By Bernat Ivancsics
Among the posts published on the Pew Research Center’s end-of-the-year listicle is a recent study by the center on how the American “middle class” is losing ground.
According to the numbers, 2015 turned out to be a tipping point in the distribution of wealth in the United States: for the first time since 1971, “medium income” earners have now become a minority as compared to “low income” and “upper income” earners. Current statistics show a slightly less than 50% share for those households that earn between $24,000 and around $160,000 annually. This wide range of income is based on the number of people living in the household, their state address, college degree, and various other factors. A single-person household could earn around $30K and still qualify as “middle class” while a single parent nurturing three children with an income of $60K might end up as an “upper low income” earner.

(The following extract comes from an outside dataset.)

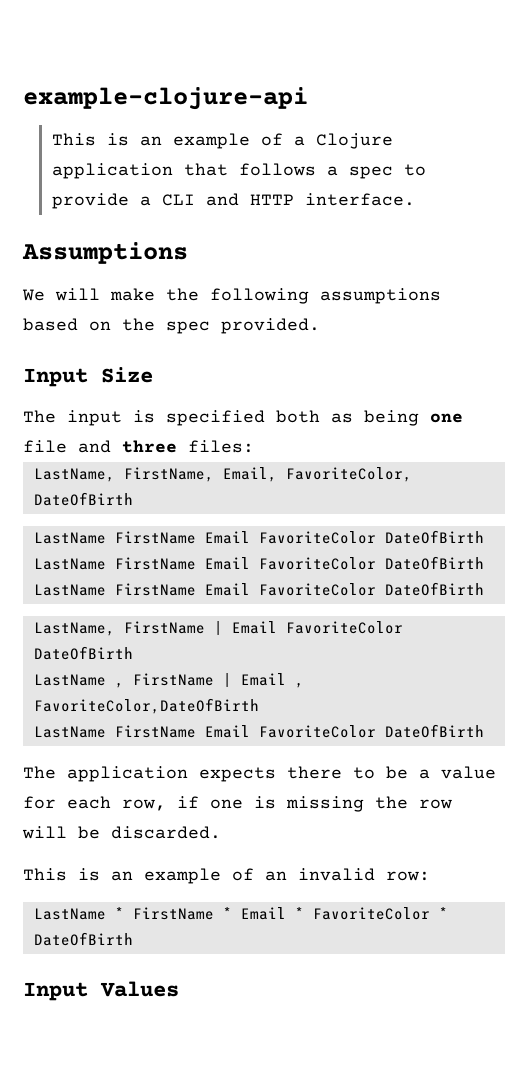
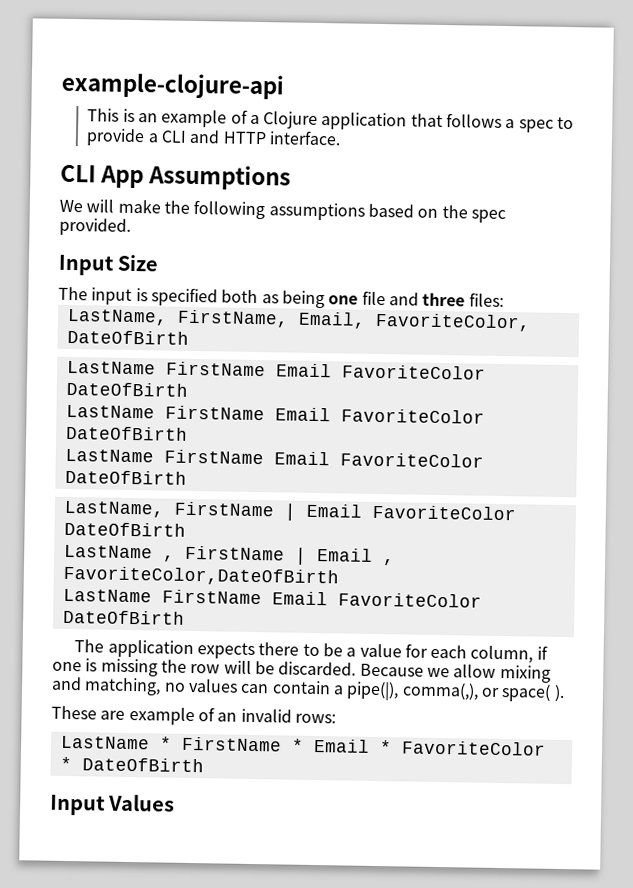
(415, 199) none -> [60,164,145,189] CLI App
[122,799,166,811] row, -> [470,645,534,664] column,
[23,868,133,881] // This is an -> [359,663,551,683] [51,676,565,703] [51,705,126,720] Because we allow mixing and matching, no values can contain a pipe(|), comma(,), or space( ). // These are
[386,871,430,881] row: -> [294,713,336,724] rows:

The study is comprehensive enough to calculate a variety of factors when classifying its multiple categories and distribution plots. From the charts and the descriptions, we can read a fair amount on how the lower class increased to almost one-third of the entire population, while the upper class more than doubled to hold over 20 per cent of the demographic share.

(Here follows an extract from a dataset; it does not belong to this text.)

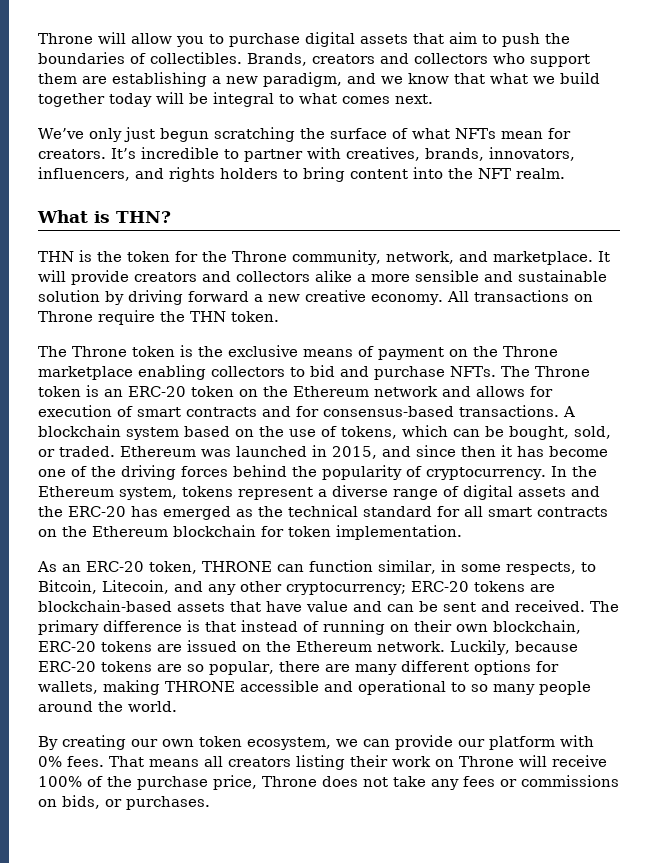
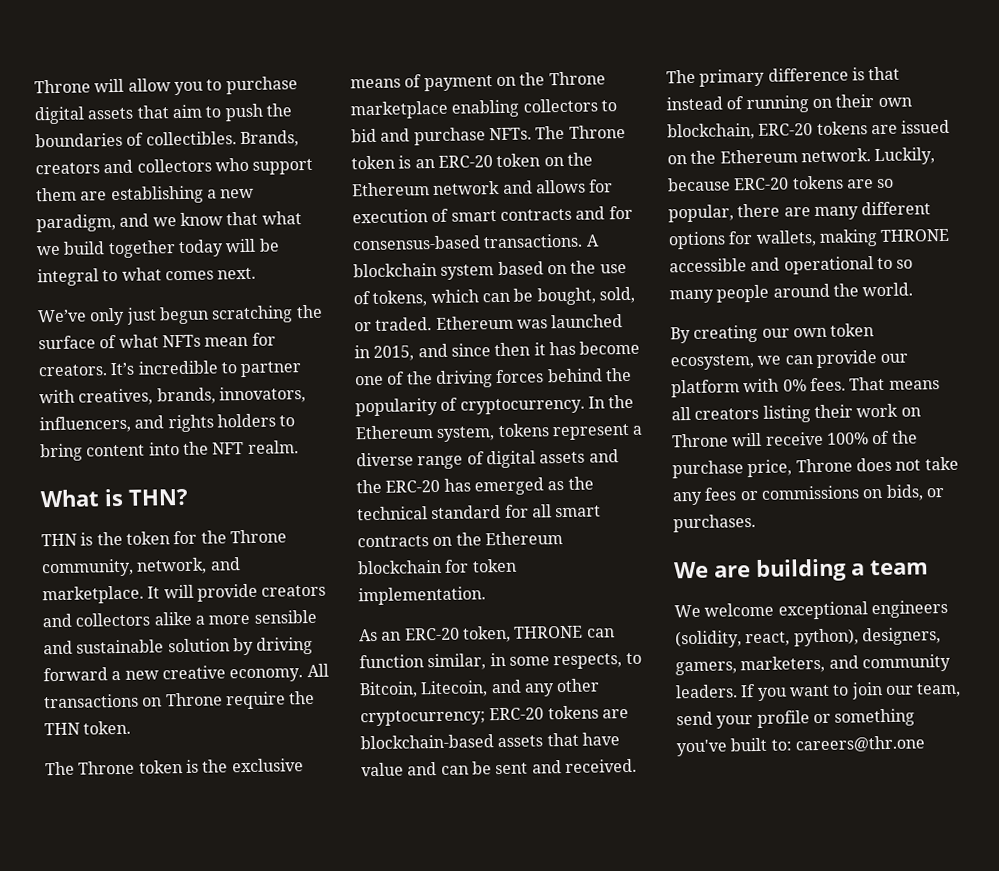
(210, 803) none -> [674,558,929,582] [674,599,948,620] [675,627,941,649] [675,653,951,676] [675,682,962,701] [676,708,916,729] [676,735,925,757] // We are building a team // We welcome exceptional engineers (solidity, react, python), designers, gamers, marketers, and community leaders. If you want to join our team, send your profile or something you've built to: careers@thr.one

What the study fails to elaborate is to highlight the skewness of the actual wealth distribution. Just how poor is the lower class today and how rich is the very rich? In terms of wealth, it may turn out that the upper few per cent of the population amounted more capital than what the middle class has lost during the last four decades. And if the overall capital is increasing in the United States, how much of that is “real value” and how much speculation?